From the line containing "- And more - Uncensored AI, Tavily, Wan, and" onward, retype each line of the entries below exactly, last line included.

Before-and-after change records
►

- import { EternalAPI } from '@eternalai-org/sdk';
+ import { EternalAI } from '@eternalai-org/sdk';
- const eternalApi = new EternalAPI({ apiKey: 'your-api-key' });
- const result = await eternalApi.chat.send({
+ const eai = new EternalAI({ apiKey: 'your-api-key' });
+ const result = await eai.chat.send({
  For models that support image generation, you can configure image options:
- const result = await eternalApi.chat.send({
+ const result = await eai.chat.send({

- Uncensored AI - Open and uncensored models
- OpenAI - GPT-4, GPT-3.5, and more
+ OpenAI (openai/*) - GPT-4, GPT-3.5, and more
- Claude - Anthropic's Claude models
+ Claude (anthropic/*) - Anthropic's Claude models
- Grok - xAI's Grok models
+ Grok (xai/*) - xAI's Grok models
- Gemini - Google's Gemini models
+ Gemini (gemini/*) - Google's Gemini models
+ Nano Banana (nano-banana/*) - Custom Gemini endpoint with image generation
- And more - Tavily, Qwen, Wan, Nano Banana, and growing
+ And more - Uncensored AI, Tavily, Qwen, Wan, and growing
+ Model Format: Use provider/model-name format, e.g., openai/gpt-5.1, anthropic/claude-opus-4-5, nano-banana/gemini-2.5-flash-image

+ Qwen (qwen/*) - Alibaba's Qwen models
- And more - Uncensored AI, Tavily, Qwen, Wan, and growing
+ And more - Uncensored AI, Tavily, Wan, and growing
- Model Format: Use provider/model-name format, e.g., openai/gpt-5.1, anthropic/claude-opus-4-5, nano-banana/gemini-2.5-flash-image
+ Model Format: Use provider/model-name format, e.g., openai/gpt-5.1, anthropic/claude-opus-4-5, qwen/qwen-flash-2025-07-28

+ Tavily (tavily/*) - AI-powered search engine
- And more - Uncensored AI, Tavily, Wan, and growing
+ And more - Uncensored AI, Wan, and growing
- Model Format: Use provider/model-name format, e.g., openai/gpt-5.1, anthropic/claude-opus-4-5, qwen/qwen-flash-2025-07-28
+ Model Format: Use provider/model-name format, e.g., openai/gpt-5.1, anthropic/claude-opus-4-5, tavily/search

◄

Finished exercise
- And more - Uncensored AI, Tavily, Wan, and growing
+ And more - Uncensored AI, Wan, and growing
- Model Format: Use provider/model-name format, e.g., openai/gpt-5.1, anthropic/claude-opus-4-5, qwen/qwen-flash-2025-07-28
+ Model Format: Use provider/model-name format, e.g., openai/gpt-5.1, anthropic/claude-opus-4-5, tavily/search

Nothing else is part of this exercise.